We'll see how Agent-A receives a request, calls Agent-B, and returns a transformed response—demonstrating the foundations of service-to-service HTTP communication.

The Objective

We want to create:

  • Agent-B: A service that reverses text.
  • Agent-A: A service that takes a string, sends it to Agent-B for reversal, and returns the reversed string as a response.

Both services are built with FastAPI and use Pydantic for data validation.2025-08-02_10-23-41.png

Meet Agent-B: The Reverse Service

Let's begin by looking at agent_b.py. It’s a minimal service that exposes one endpoint that takes a string and returns it reversed.

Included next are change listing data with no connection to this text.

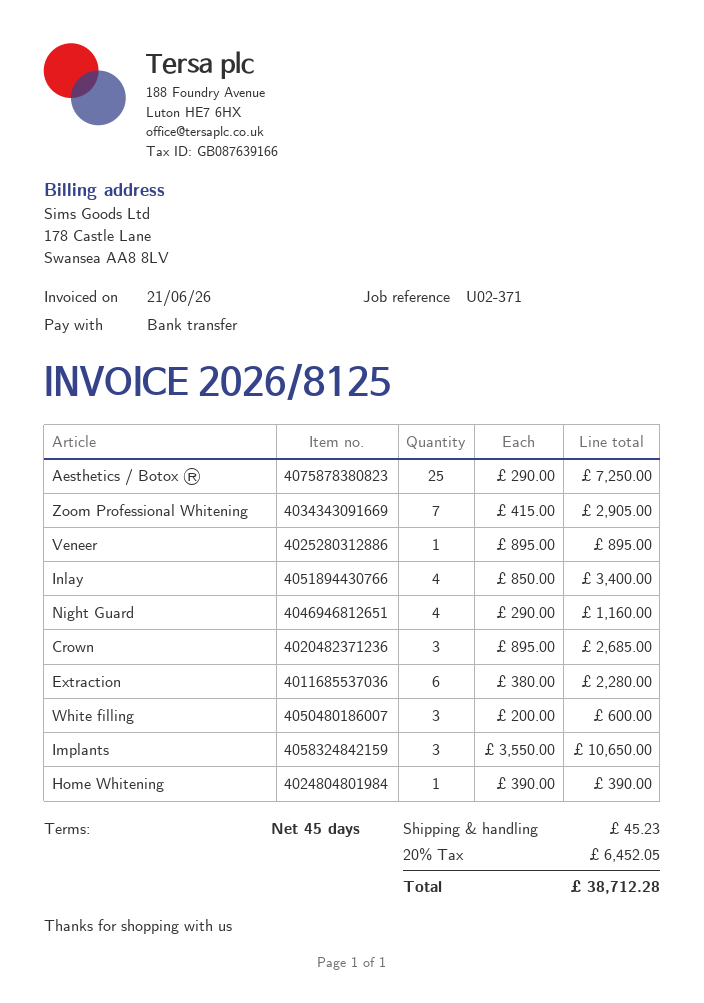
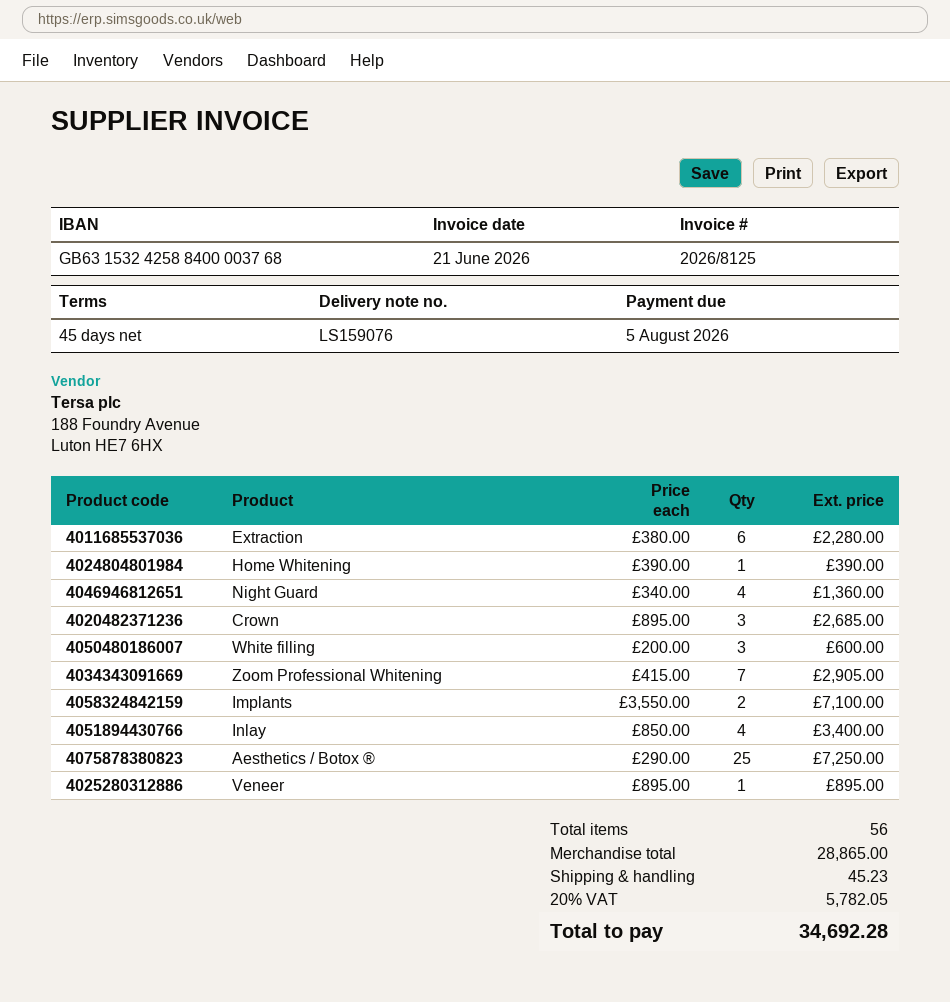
Night Guard: 4 x 290.00 = 1160.00 -> 4 x 340.00 = 1360.00
Implants: 3 x 3550.00 = 10650.00 -> 2 x 3550.00 = 7100.00
tax: 20% = 6452.05 -> 20% = 5782.05
total: 38712.28 -> 34692.28

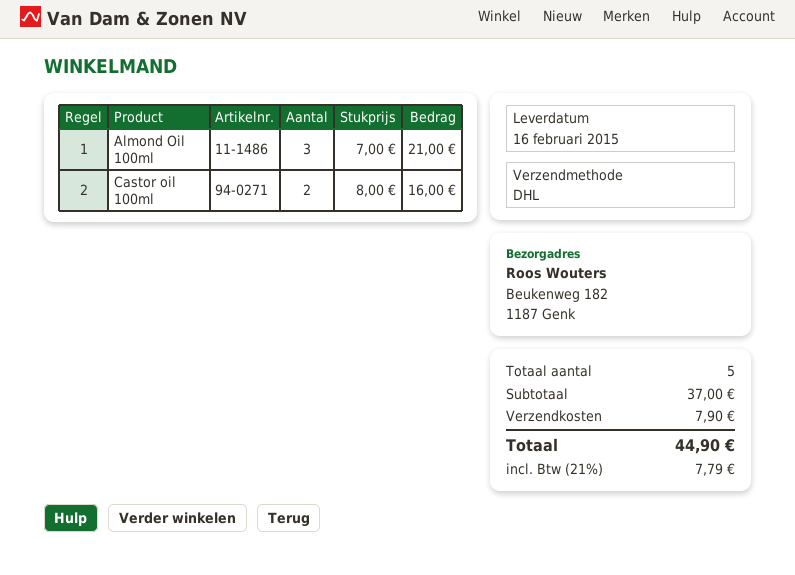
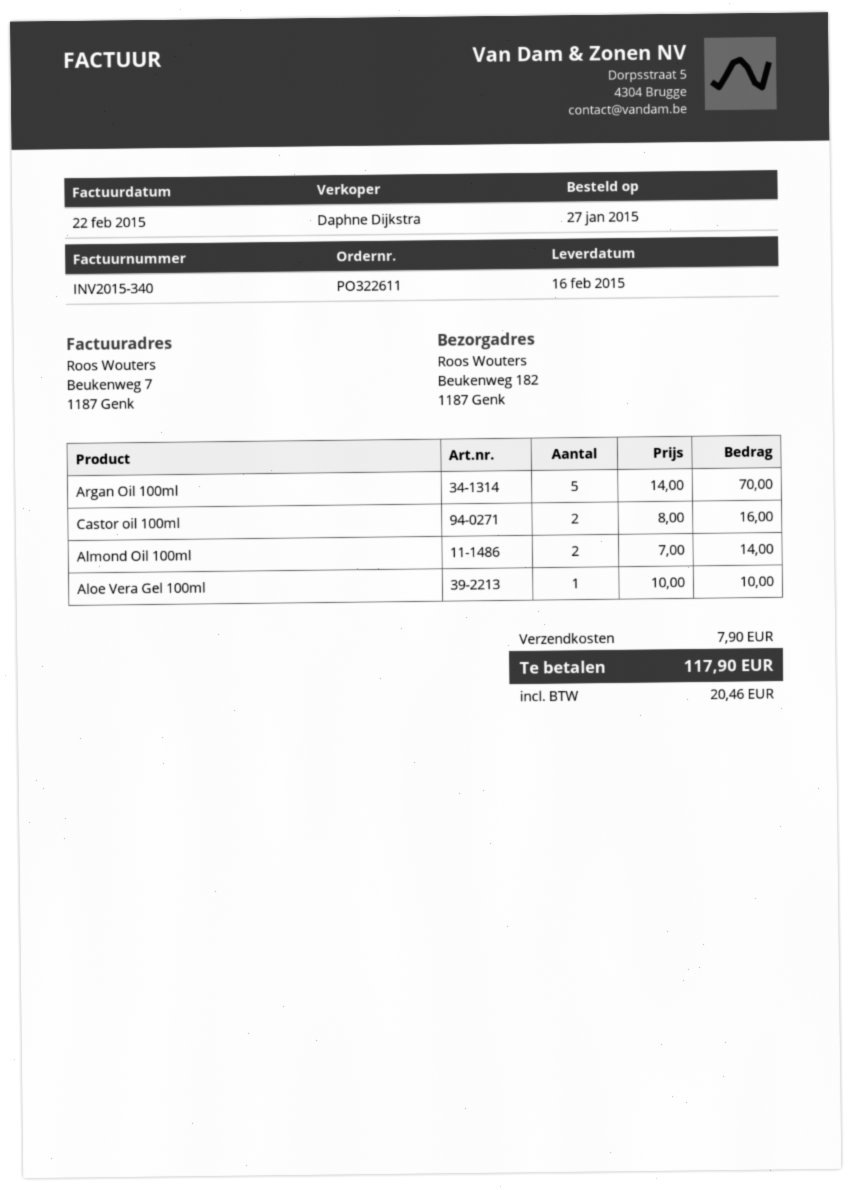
Almond Oil 100ml: 3 x 7.00 = 21.00 -> 2 x 7.00 = 14.00
Argan Oil 100ml: none -> 5 x 14.00 = 70.00
Aloe Vera Gel 100ml: none -> 1 x 10.00 = 10.00
tax: 7.79 -> 20.46
total: 44.90 -> 117.90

from fastapi import FastAPI
from pydantic import BaseModel
import os

PORT = int(os.getenv("AGENT_B_PORT", 8001))
app = FastAPI(title="Agent-B")

class ReverseRequest(BaseModel):
    text: str

class ReverseResponse(BaseModel):
    source: str
    reversed: str

@app.post("/reverse", response_model=ReverseResponse)
def reverse(req: ReverseRequest):
    return ReverseResponse(source="Agent-B", reversed=req.text[::-1])

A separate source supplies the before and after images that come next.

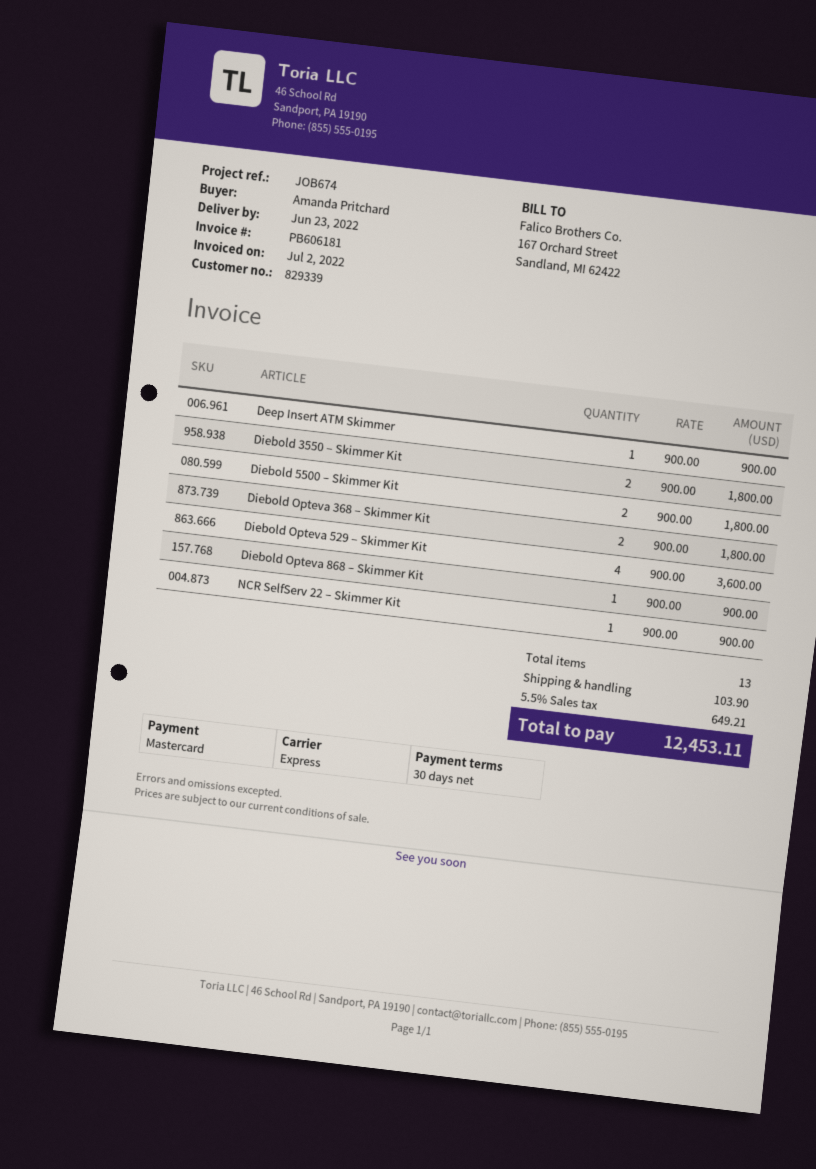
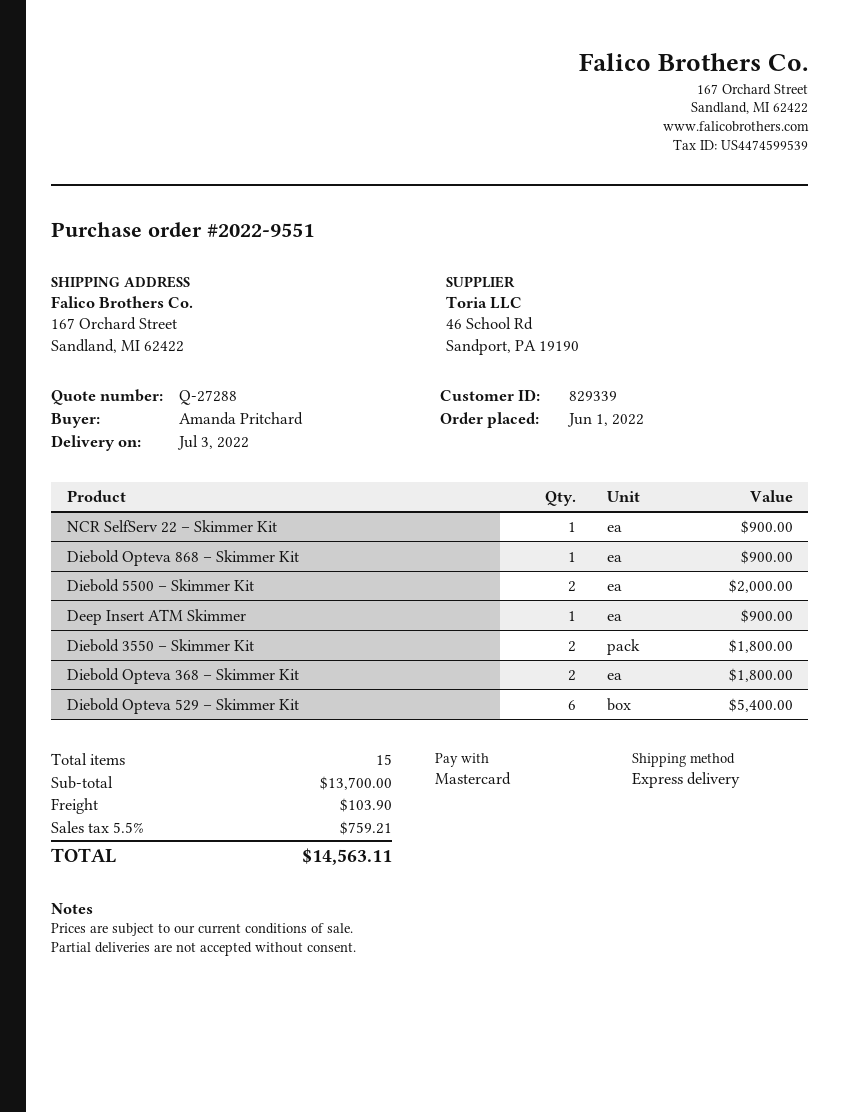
delivery date: 2022-06-23 -> 2022-07-03
Diebold 5500 – Skimmer Kit: 2 for 1800.00 -> 2 for 2000.00
Diebold Opteva 529 – Skimmer Kit: 4 for 3600.00 -> 6 for 5400.00
total quantity: 13 -> 15
tax: 5.5% = 649.21 -> 5.5% = 759.21
total: 12453.11 -> 14563.11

Meet Agent-A: The Forwarding Echo Service

Now, let’s look at agent_a.py. While it’s called an "echo" service, it doesn’t simply echo back input. Instead, it forwards the input to Agent-B, receives the reversed string, and returns that. This demonstrates microservice orchestration.

agent_a.py

from fastapi import FastAPI
from pydantic import BaseModel
import httpx
import os

PORT = int(os.getenv("AGENT_A_PORT", 8000))
B_URL = os.getenv("AGENT_B_URL", "http://localhost:8001")
app = FastAPI(title="Agent-A")

class EchoRequest(BaseModel):
    text: str

class EchoResponse(BaseModel):
    source: str
    echoed: str

@app.post("/echo", response_model=EchoResponse)
async def echo(req: EchoRequest):
    # Forward the text to Agent-B
    async with httpx.AsyncClient() as client:
        r = await client.post(f"{B_URL}/reverse", json={"text": req.text})
        r.raise_for_status()
        reversed_text = r.json()["reversed"]
    # Respond with what Agent-B returned
    return EchoResponse(source="Agent-A", echoed=reversed_text)

 


Running Both Agents

  1. Start Agent-B:

    uvicorn agent_b:app --port 8001
  2. Start Agent-A:

    uvicorn agent_a:app --port 8000

     

Testing the System

Let’s see the microservices in action with curl:

curl -X POST http://localhost:8000/echo \
     -H "Content-Type: application/json" \
     -d '{"text":"hello A2A"}'

Response:

{
  "source": "Agent-A",
  "echoed": "A2A olleh"
}

What happened?

  • The request hits Agent-A’s /echo.
  • Agent-A calls Agent-B’s /reverse with the payload.
  • Agent-B reverses the string.
  • Agent-A returns Agent-B’s output* as its own "echoed" field.

How to Extend This Example

  • Add Logging/Tracing: See the flow end-to-end.
  • Synchronous vs Asynchronous calls: Both are possible; here httpx with async enables efficient concurrency.
  • Error Handling: Add more robust logic in production.
  • Authentication: Secure the endpoints as needed.
  • More Agents: Build a family of collaborating services!

Conclusion

With just a few lines of Python and FastAPI, we built two collaborating microservices with clear responsibilities and simple interaction via HTTP. This pattern underpins many real-world distributed architectures, making it a great learning foundation for building maintainable and scalable systems.

Try extending these agents on your own use case!